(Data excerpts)
╔══

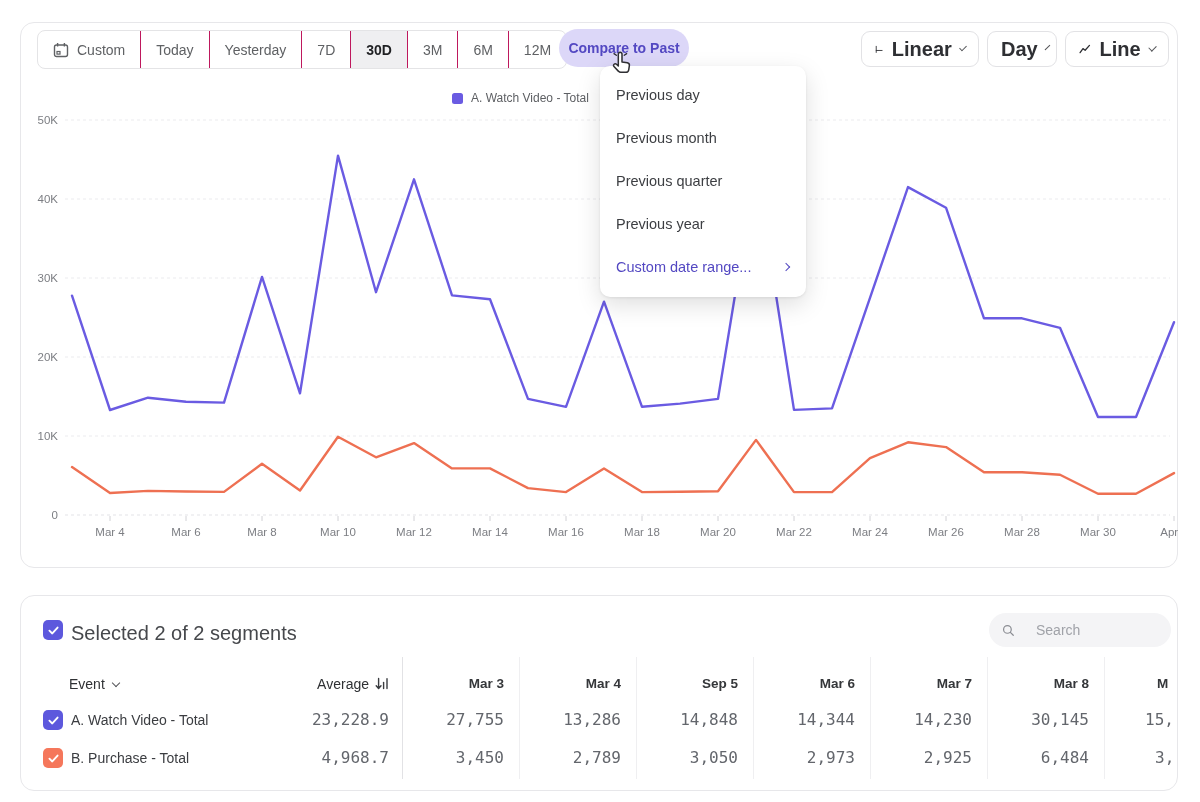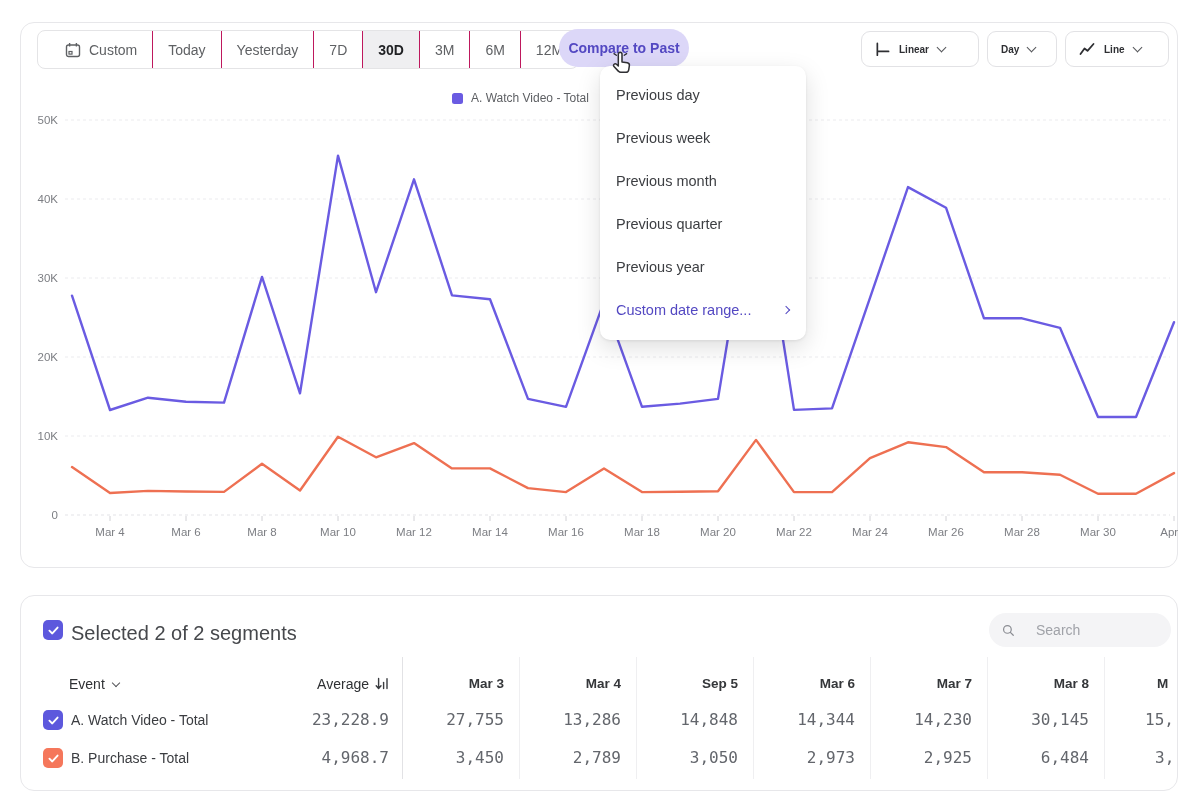--- a/index.html
+++ b/index.html
@@ -4,29 +4,29 @@
 <style>
   html,body{margin:0;padding:0;background:#fff;}
   .page{position:relative;width:1200px;height:802px;background:#fff;overflow:hidden;
         font-family:"Liberation Sans",sans-serif;-webkit-font-smoothing:antialiased;}
   .card{position:absolute;left:20px;width:1158px;background:#fff;border:1px solid #e7e7ea;border-radius:14px;box-sizing:border-box;}
   .card1{top:22px;height:546px;}
   .card2{top:595px;height:196px;overflow:hidden;}
 
   
   .seg{position:absolute;left:16px;top:7px;height:37px;display:flex;align-items:stretch;
-       border:1px solid #e4e4e6;border-radius:8px;overflow:hidden;background:#fff;padding-left:12px;}
+       border:1px solid #e4e4e6;border-radius:8px;overflow:hidden;background:#fff;}
   .seg-item{display:flex;align-items:center;gap:8px;padding:0 15px;font-size:14px;color:#5f6164;cursor:pointer;white-space:nowrap;}
   .seg-item + .seg-item{border-left:1px solid #be185d;}
   .seg-item.selected{background:#efeff1;color:#1f2023;font-weight:700;}
   .compare-btn{position:absolute;left:538px;top:6px;width:130px;height:38px;border:none;border-radius:19px;
        background:#dcd7f8;color:#5348c2;font-size:14px;font-weight:700;font-family:inherit;cursor:pointer;}
   .rbtn{position:absolute;top:8px;height:36px;display:flex;align-items:center;gap:9px;box-sizing:border-box;
        border:1px solid #e2e2e5;border-radius:9px;background:#fff;padding:0 13px;
-       font-size:10px;font-weight:700;color:#2e2f33;cursor:pointer;}
+       font-size:20px;font-weight:700;color:#2e2f33;cursor:pointer;}
   .chev{display:inline-block;width:6px;height:6px;border-right:1.7px solid #55565a;border-bottom:1.7px solid #55565a;
        transform:rotate(45deg);margin-top:-4px;}
   .chev.small{width:5px;height:5px;margin-top:-2px;}
 
   
   .legend{position:absolute;left:452px;top:91px;display:flex;align-items:center;gap:8px;z-index:5;}
   .legend-swatch{width:11px;height:11px;border-radius:2.5px;}
   .legend-label{font-size:12px;color:#5d5f63;white-space:nowrap;}
 
   
@@ -171,21 +171,20 @@
       <line x1="1078" y1="494" x2="1078" y2="499" stroke="#d2d2d6" stroke-width="1"></line>
       <text x="1078" y="514" text-anchor="middle" fill="#7c7e83" font-size="11.5" font-family="&quot;Liberation Sans&quot;,sans-serif">Mar 30</text>
       <line x1="1154" y1="494" x2="1154" y2="499" stroke="#d2d2d6" stroke-width="1"></line>
       <text x="1154" y="514" text-anchor="middle" fill="#7c7e83" font-size="11.5" font-family="&quot;Liberation Sans&quot;,sans-serif">Apr 1</text>
       <polyline points="52,445.1 90,471.0 128,468.9 166,469.5 204,469.9 242,441.8 280,468.5 318,414.8 356,435.3 394,421.1 432,446.4 470,446.4 508,466.1 546,470.1 584,446.4 622,470.1 660,469.7 698,469.3 736,417.9 774,470.1 812,470.1 850,436.1 888,420.3 926,425.1 964,450.3 1002,450.3 1040,452.7 1078,471.7 1116,471.7 1154,451.1" fill="none" stroke="#ee7052" stroke-width="2.4" stroke-linejoin="round" stroke-linecap="round"></polyline>
       <polyline points="52,273.7 90,388.0 128,375.7 166,379.7 204,380.6 242,254.9 280,371.3 318,133.6 356,270.2 394,157.3 432,273.4 470,277.3 508,376.9 546,384.8 584,279.7 622,384.8 660,381.6 698,376.9 736,145.4 774,387.9 812,386.4 850,275.8 888,165.1 926,185.7 964,296.3 1002,296.3 1040,305.8 1078,395.0 1116,395.0 1154,300.2" fill="none" stroke="#6a5be2" stroke-width="2.4" stroke-linejoin="round" stroke-linecap="round"></polyline>
     </svg>
 
   <div class="menu">
     <div class="menu-item">Previous day</div>
-    <div class="menu-item">Previous week</div>
     <div class="menu-item">Previous month</div>
     <div class="menu-item">Previous quarter</div>
     <div class="menu-item">Previous year</div>
     <div class="menu-item accent">
       <span>Custom date range...</span>
       <span class="chev-right"></span>
     </div>
   </div>
 
   <svg class="cursor" width="26" height="30" viewBox="0 0 24 26">

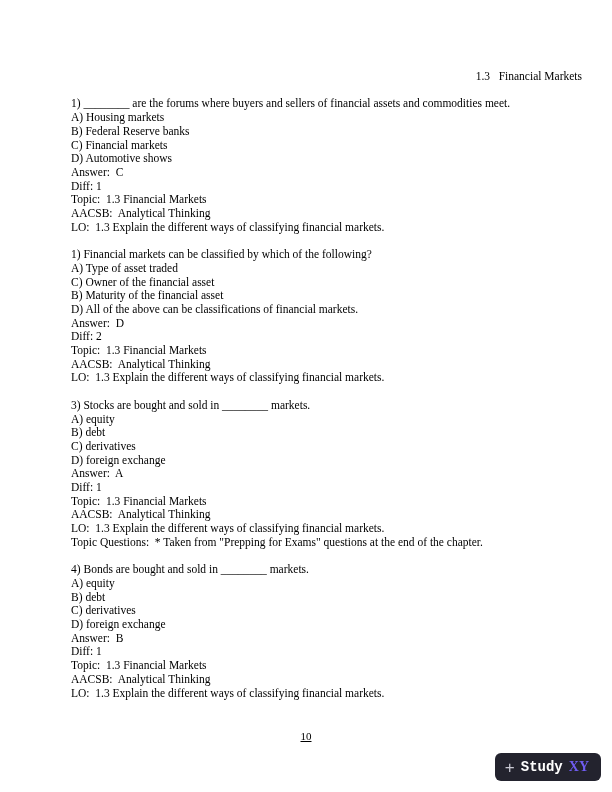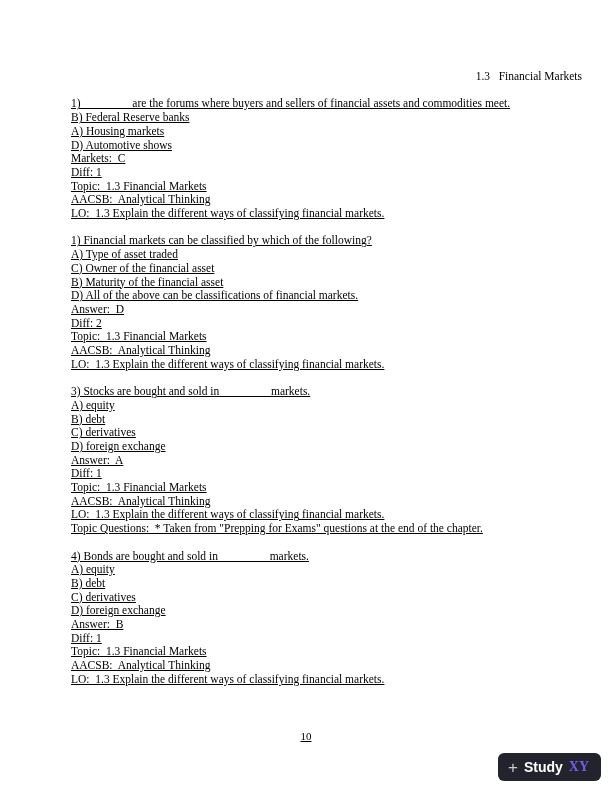--- a/index.html
+++ b/index.html
@@ -23,21 +23,20 @@
     font-size: 11.5px;
     line-height: 13.7px;
   }
   .section-title {
     white-space: pre-wrap;
     margin-bottom: 13.7px;
     text-align: right;
   }
   .question-block {
     margin-bottom: 13.7px;
-    text-decoration: underline;
   }
   .line {
     white-space: pre-wrap;
   }
   .page-number {
     position: absolute;
     top: 730px;
     left: 0;
     width: 100%;
     text-align: center;
@@ -60,35 +59,36 @@
     font-weight: bold;
     font-size: 14px;
     cursor: pointer;
   }
   .brand-badge .plus {
     color: #c9c9d4;
     font-weight: normal;
     font-size: 17px;
     line-height: 1;
   }
-  .brand-badge .study { color: #ffffff; }
+  .brand-badge .study { color: #ffffff; font-family: Liberation Mono, monospace; }
   .brand-badge .xy { color: #6f5cf1; font-family: Liberation Serif, serif; }
 </style>
 </head>
 <body>
 
 <div class="content">
   <div class="section-title">1.3   Financial Markets</div>
   <div id="questions">
       <div class="question-block">
         <div class="line">1) ________ are the forums where buyers and sellers of financial assets and commodities meet.</div>
+        <div class="line">A) Housing markets</div>
         <div class="line">B) Federal Reserve banks</div>
-        <div class="line">A) Housing markets</div>
+        <div class="line">C) Financial markets</div>
         <div class="line">D) Automotive shows</div>
-        <div class="line">Markets:  C</div>
+        <div class="line">Answer:  C</div>
         <div class="line">Diff: 1</div>
         <div class="line">Topic:  1.3 Financial Markets</div>
         <div class="line">AACSB:  Analytical Thinking</div>
         <div class="line">LO:  1.3 Explain the different ways of classifying financial markets.</div>
       </div>
       <div class="question-block">
         <div class="line">1) Financial markets can be classified by which of the following?</div>
         <div class="line">A) Type of asset traded</div>
         <div class="line">C) Owner of the financial asset</div>
         <div class="line">B) Maturity of the financial asset</div>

╚══

● **Work item**
If a line of the records contains the word "brand", count it; give only the total.

● **Result for this task**
4